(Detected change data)
+ + +

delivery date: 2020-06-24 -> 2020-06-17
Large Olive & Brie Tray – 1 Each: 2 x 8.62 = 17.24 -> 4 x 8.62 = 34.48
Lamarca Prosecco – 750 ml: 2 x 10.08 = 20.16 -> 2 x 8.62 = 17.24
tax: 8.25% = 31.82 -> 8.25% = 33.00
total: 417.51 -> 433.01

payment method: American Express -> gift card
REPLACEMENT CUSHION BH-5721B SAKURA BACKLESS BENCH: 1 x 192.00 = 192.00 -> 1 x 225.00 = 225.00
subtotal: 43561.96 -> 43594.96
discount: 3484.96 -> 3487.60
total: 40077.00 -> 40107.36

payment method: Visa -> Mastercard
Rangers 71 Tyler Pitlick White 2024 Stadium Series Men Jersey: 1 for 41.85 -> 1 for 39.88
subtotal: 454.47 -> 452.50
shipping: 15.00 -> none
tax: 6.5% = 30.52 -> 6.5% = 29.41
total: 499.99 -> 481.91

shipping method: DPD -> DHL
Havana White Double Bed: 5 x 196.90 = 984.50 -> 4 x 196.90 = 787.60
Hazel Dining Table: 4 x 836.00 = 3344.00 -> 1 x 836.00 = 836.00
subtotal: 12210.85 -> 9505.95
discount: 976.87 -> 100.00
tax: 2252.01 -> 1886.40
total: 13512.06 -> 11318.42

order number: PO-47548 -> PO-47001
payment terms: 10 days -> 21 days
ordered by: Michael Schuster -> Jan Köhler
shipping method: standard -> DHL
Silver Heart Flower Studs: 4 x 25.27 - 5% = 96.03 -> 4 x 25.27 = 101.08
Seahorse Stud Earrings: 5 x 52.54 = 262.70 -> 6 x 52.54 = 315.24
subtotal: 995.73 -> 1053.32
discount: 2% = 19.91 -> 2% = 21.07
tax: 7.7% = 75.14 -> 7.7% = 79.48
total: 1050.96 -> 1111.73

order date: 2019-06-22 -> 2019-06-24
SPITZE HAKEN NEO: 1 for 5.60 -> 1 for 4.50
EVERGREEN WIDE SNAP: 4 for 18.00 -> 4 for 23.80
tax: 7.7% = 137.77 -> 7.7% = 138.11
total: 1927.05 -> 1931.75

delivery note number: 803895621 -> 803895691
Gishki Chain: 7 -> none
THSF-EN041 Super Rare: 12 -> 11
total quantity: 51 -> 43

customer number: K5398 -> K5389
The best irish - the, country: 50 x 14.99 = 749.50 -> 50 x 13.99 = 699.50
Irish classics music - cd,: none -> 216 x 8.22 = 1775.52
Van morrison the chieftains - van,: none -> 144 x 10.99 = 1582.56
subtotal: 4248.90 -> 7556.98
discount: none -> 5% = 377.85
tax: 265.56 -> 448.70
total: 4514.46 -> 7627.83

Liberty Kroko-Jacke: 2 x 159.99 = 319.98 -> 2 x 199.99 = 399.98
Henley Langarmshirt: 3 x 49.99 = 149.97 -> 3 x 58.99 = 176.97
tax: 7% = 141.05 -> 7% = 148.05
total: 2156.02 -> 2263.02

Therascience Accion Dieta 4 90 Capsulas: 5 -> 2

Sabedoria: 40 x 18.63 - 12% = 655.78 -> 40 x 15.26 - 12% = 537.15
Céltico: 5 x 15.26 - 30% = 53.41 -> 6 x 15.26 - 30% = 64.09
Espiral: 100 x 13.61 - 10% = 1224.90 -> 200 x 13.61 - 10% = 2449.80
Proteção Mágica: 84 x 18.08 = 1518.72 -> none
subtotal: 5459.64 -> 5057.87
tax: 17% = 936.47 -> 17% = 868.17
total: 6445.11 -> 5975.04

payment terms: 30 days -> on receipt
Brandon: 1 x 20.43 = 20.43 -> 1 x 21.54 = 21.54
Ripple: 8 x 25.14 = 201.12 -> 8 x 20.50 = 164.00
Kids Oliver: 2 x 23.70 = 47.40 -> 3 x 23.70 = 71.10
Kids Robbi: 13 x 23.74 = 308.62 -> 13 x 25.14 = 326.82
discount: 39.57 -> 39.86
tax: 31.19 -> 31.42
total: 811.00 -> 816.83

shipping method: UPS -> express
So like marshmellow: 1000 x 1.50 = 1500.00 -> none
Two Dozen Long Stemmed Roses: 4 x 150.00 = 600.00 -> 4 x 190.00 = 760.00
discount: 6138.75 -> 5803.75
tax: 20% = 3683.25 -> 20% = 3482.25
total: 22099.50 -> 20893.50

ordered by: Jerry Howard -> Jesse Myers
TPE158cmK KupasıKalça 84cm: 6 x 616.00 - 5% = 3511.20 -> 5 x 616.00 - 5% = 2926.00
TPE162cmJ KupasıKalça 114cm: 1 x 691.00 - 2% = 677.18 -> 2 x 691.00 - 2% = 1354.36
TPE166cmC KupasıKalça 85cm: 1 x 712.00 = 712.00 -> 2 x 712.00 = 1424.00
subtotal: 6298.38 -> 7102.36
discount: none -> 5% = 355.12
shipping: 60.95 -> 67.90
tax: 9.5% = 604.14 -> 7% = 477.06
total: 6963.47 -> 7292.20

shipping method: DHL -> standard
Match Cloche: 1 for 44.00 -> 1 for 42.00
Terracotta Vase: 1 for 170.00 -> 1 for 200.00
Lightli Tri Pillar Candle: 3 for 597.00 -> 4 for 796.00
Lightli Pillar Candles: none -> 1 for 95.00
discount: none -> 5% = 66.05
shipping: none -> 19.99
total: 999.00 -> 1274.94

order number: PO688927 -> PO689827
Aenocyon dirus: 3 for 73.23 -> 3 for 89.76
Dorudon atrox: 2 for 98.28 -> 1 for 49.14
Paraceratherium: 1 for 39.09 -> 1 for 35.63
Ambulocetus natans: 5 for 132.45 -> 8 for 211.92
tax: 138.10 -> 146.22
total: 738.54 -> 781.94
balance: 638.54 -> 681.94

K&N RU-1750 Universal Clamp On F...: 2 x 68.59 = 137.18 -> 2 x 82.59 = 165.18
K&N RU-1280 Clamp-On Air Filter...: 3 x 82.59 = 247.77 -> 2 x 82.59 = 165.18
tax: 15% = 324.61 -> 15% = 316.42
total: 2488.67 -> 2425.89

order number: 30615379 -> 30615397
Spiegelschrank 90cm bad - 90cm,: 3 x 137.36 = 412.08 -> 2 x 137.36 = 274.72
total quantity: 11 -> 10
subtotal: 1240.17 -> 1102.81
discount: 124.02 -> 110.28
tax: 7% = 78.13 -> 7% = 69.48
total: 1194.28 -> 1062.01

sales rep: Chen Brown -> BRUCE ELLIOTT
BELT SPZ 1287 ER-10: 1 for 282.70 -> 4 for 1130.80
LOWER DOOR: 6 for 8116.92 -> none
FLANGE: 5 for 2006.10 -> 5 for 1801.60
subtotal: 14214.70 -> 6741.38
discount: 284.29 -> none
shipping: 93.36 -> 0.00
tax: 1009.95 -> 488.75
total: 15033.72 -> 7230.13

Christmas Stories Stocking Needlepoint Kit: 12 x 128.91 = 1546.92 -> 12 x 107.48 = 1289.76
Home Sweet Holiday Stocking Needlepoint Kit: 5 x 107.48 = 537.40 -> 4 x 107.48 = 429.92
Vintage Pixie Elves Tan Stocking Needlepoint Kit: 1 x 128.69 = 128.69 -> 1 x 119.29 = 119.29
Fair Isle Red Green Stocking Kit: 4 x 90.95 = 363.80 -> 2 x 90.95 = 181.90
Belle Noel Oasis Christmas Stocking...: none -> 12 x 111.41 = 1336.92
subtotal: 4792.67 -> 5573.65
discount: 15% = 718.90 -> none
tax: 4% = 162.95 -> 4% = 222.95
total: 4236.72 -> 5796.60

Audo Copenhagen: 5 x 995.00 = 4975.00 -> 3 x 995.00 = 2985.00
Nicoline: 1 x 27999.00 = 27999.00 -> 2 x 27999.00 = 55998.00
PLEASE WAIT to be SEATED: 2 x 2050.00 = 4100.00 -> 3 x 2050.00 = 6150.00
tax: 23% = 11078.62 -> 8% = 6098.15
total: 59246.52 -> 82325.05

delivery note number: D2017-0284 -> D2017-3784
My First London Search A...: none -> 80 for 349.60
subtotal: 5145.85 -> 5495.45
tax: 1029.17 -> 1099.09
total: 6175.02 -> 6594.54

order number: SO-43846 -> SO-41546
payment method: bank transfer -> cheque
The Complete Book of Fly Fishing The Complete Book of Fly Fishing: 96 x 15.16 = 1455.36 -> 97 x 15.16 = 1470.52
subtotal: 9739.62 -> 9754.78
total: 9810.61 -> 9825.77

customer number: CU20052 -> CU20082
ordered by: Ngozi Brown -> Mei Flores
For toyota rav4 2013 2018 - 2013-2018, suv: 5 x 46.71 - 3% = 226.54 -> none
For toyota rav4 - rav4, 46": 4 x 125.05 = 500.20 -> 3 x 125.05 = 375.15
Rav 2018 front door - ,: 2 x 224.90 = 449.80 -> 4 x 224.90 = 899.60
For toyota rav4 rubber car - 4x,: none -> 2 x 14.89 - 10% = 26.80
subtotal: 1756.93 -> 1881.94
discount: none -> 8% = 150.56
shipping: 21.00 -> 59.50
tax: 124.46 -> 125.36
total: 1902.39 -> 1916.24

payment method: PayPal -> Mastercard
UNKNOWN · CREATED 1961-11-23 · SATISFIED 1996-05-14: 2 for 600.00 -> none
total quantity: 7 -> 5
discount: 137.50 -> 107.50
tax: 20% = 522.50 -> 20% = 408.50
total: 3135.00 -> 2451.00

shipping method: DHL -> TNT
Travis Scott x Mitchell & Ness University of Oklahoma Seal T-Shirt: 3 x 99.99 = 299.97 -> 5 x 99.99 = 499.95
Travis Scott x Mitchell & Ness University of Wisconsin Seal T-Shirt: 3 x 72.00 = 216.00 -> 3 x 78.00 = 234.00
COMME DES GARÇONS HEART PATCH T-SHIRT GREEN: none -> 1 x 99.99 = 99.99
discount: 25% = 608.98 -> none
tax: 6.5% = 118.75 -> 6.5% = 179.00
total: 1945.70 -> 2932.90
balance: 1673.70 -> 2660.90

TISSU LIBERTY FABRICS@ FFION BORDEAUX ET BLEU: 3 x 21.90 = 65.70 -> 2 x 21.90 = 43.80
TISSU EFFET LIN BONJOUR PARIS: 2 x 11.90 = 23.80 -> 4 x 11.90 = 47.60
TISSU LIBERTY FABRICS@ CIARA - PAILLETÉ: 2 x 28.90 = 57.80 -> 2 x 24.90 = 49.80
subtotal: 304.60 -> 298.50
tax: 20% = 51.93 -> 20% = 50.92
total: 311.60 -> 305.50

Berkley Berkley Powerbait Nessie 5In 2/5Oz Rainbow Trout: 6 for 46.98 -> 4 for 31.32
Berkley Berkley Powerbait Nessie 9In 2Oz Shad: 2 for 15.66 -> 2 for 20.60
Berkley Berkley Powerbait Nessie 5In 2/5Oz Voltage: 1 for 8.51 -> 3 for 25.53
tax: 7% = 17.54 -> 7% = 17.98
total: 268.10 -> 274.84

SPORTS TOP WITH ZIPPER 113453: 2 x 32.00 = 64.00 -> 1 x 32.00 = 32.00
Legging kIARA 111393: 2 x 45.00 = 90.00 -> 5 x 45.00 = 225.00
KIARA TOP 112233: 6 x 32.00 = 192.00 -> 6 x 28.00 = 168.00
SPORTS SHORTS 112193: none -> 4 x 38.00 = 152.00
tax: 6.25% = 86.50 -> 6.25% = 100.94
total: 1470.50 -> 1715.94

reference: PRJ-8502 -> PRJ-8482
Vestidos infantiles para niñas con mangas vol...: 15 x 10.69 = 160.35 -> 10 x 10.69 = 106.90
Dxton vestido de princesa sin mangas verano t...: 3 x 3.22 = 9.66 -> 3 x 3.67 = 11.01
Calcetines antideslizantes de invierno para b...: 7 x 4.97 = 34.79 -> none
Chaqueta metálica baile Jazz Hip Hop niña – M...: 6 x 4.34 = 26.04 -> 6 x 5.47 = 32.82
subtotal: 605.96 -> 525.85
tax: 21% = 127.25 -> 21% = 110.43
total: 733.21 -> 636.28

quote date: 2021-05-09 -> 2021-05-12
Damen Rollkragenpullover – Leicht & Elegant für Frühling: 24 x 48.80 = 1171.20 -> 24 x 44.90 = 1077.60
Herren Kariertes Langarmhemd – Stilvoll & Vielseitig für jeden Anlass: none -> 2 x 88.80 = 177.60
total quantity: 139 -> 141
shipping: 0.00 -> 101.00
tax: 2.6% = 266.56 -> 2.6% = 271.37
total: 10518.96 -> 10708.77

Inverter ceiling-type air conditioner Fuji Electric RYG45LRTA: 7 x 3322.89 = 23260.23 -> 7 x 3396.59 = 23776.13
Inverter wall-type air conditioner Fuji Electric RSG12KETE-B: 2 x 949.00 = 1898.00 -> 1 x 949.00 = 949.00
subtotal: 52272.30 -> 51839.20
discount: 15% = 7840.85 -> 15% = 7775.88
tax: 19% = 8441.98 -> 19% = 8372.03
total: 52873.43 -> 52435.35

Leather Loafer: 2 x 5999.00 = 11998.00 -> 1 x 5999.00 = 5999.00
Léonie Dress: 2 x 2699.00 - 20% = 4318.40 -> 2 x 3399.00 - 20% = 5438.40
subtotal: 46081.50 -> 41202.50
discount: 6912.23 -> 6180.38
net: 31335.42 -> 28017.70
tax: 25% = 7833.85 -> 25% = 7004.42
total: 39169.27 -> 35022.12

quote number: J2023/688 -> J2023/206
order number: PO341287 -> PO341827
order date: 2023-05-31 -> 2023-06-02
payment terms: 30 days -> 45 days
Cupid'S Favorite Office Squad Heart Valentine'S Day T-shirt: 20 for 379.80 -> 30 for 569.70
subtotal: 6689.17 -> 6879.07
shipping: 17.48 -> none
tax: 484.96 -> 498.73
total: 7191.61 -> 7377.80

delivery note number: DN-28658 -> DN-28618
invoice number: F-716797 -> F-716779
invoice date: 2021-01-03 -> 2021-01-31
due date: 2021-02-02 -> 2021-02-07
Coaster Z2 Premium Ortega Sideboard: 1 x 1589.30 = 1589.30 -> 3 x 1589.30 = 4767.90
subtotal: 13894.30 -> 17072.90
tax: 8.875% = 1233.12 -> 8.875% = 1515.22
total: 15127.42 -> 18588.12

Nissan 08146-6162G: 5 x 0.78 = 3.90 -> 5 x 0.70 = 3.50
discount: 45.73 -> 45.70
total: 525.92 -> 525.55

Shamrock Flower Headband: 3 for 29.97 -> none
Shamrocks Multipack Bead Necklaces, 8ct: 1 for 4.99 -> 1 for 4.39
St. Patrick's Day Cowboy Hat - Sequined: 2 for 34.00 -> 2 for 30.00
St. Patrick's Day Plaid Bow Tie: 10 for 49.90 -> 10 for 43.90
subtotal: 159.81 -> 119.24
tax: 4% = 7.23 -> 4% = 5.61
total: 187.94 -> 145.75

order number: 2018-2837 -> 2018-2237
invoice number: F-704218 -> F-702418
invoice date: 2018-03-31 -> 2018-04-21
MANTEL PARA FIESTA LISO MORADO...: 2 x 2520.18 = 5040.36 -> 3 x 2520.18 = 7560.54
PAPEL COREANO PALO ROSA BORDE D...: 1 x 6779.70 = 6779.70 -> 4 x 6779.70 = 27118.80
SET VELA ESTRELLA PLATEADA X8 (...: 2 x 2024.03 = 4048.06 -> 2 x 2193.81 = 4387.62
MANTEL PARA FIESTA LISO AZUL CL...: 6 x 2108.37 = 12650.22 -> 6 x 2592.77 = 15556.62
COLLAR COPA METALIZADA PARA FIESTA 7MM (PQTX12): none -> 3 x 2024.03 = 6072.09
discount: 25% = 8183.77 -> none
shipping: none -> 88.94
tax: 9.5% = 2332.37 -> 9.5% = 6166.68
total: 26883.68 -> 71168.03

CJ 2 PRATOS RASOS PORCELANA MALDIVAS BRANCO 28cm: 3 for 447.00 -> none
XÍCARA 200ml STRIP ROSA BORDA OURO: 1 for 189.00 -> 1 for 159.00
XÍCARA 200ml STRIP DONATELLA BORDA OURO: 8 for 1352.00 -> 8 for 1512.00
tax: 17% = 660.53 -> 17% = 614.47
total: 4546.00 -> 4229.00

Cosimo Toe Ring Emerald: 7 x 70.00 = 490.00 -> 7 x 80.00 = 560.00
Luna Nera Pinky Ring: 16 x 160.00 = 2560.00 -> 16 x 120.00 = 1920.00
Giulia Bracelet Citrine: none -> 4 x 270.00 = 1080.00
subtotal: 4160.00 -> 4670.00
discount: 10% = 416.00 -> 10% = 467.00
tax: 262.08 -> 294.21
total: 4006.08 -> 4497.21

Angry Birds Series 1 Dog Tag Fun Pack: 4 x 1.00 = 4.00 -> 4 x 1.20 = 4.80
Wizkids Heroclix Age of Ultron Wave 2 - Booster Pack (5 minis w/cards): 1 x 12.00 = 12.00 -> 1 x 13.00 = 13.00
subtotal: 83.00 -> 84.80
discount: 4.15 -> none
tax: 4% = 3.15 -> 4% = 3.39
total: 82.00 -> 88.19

+ + +

Above are records; repeat only the lines starting at the line with "due date: 2021-02-02 -> 2021-02-07" and ending at the line with "SET VELA ESTRELLA", exactly as they appear, both included.

due date: 2021-02-02 -> 2021-02-07
Coaster Z2 Premium Ortega Sideboard: 1 x 1589.30 = 1589.30 -> 3 x 1589.30 = 4767.90
subtotal: 13894.30 -> 17072.90
tax: 8.875% = 1233.12 -> 8.875% = 1515.22
total: 15127.42 -> 18588.12

Nissan 08146-6162G: 5 x 0.78 = 3.90 -> 5 x 0.70 = 3.50
discount: 45.73 -> 45.70
total: 525.92 -> 525.55

Shamrock Flower Headband: 3 for 29.97 -> none
Shamrocks Multipack Bead Necklaces, 8ct: 1 for 4.99 -> 1 for 4.39
St. Patrick's Day Cowboy Hat - Sequined: 2 for 34.00 -> 2 for 30.00
St. Patrick's Day Plaid Bow Tie: 10 for 49.90 -> 10 for 43.90
subtotal: 159.81 -> 119.24
tax: 4% = 7.23 -> 4% = 5.61
total: 187.94 -> 145.75

order number: 2018-2837 -> 2018-2237
invoice number: F-704218 -> F-702418
invoice date: 2018-03-31 -> 2018-04-21
MANTEL PARA FIESTA LISO MORADO...: 2 x 2520.18 = 5040.36 -> 3 x 2520.18 = 7560.54
PAPEL COREANO PALO ROSA BORDE D...: 1 x 6779.70 = 6779.70 -> 4 x 6779.70 = 27118.80
SET VELA ESTRELLA PLATEADA X8 (...: 2 x 2024.03 = 4048.06 -> 2 x 2193.81 = 4387.62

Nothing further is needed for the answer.